----- Records for the exercise -----
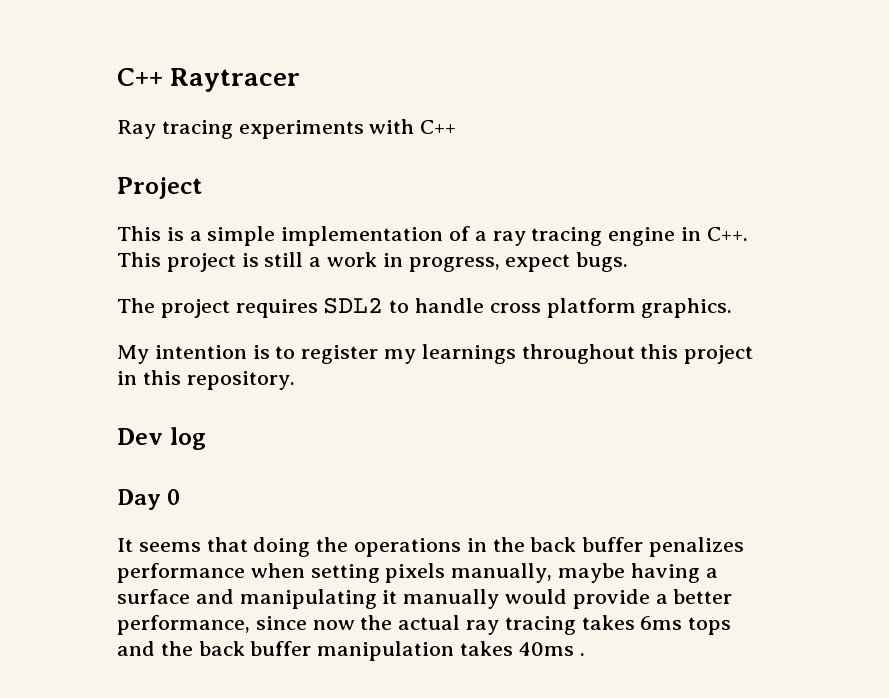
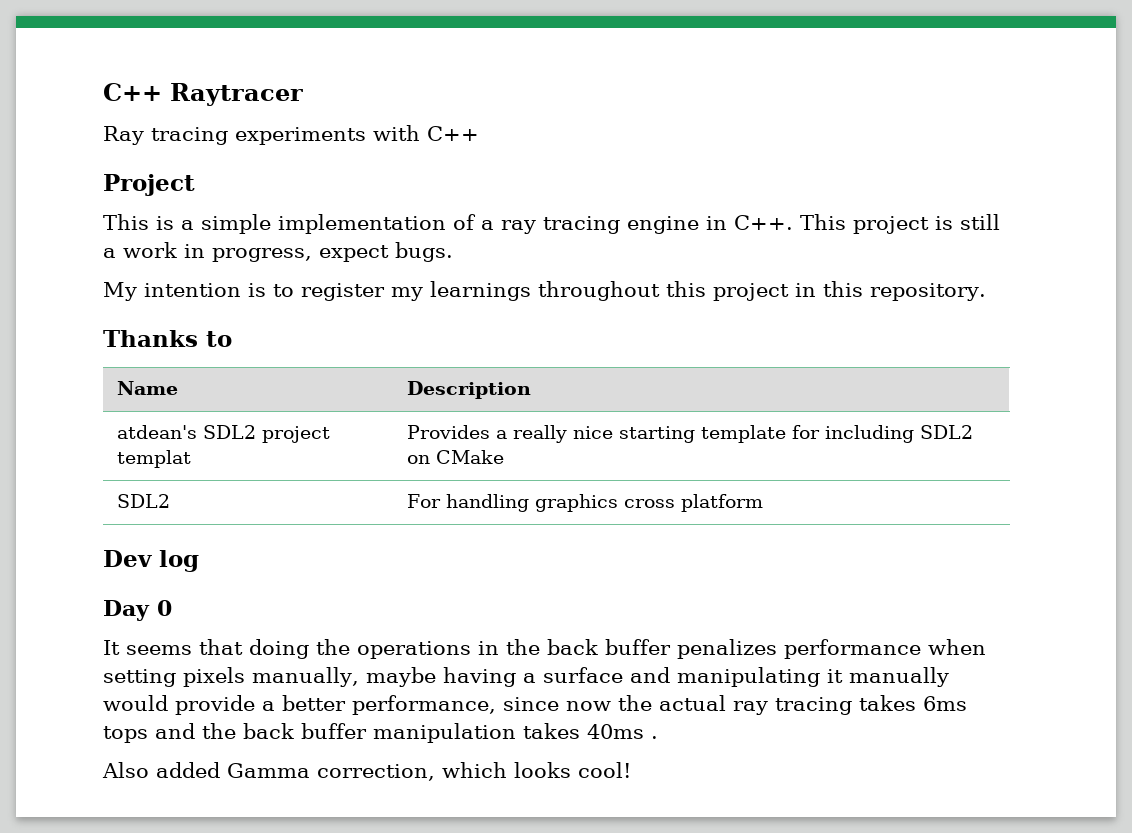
- The project requires SDL2 to handle cross platform graphics.
+ Thanks to
+ Name | Description
+ atdean's SDL2 project templat | Provides a really nice starting template for including SDL2 on CMake
+ SDL2 | For handling graphics cross platform
+ Also added Gamma correction, which looks cool!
-----
## Description of the task
Where pictures sit among the data above, omit them, and output the rest exactly.

## Exercise response
- The project requires SDL2 to handle cross platform graphics.
+ Thanks to
+ Name | Description
+ atdean's SDL2 project templat | Provides a really nice starting template for including SDL2 on CMake
+ SDL2 | For handling graphics cross platform
+ Also added Gamma correction, which looks cool!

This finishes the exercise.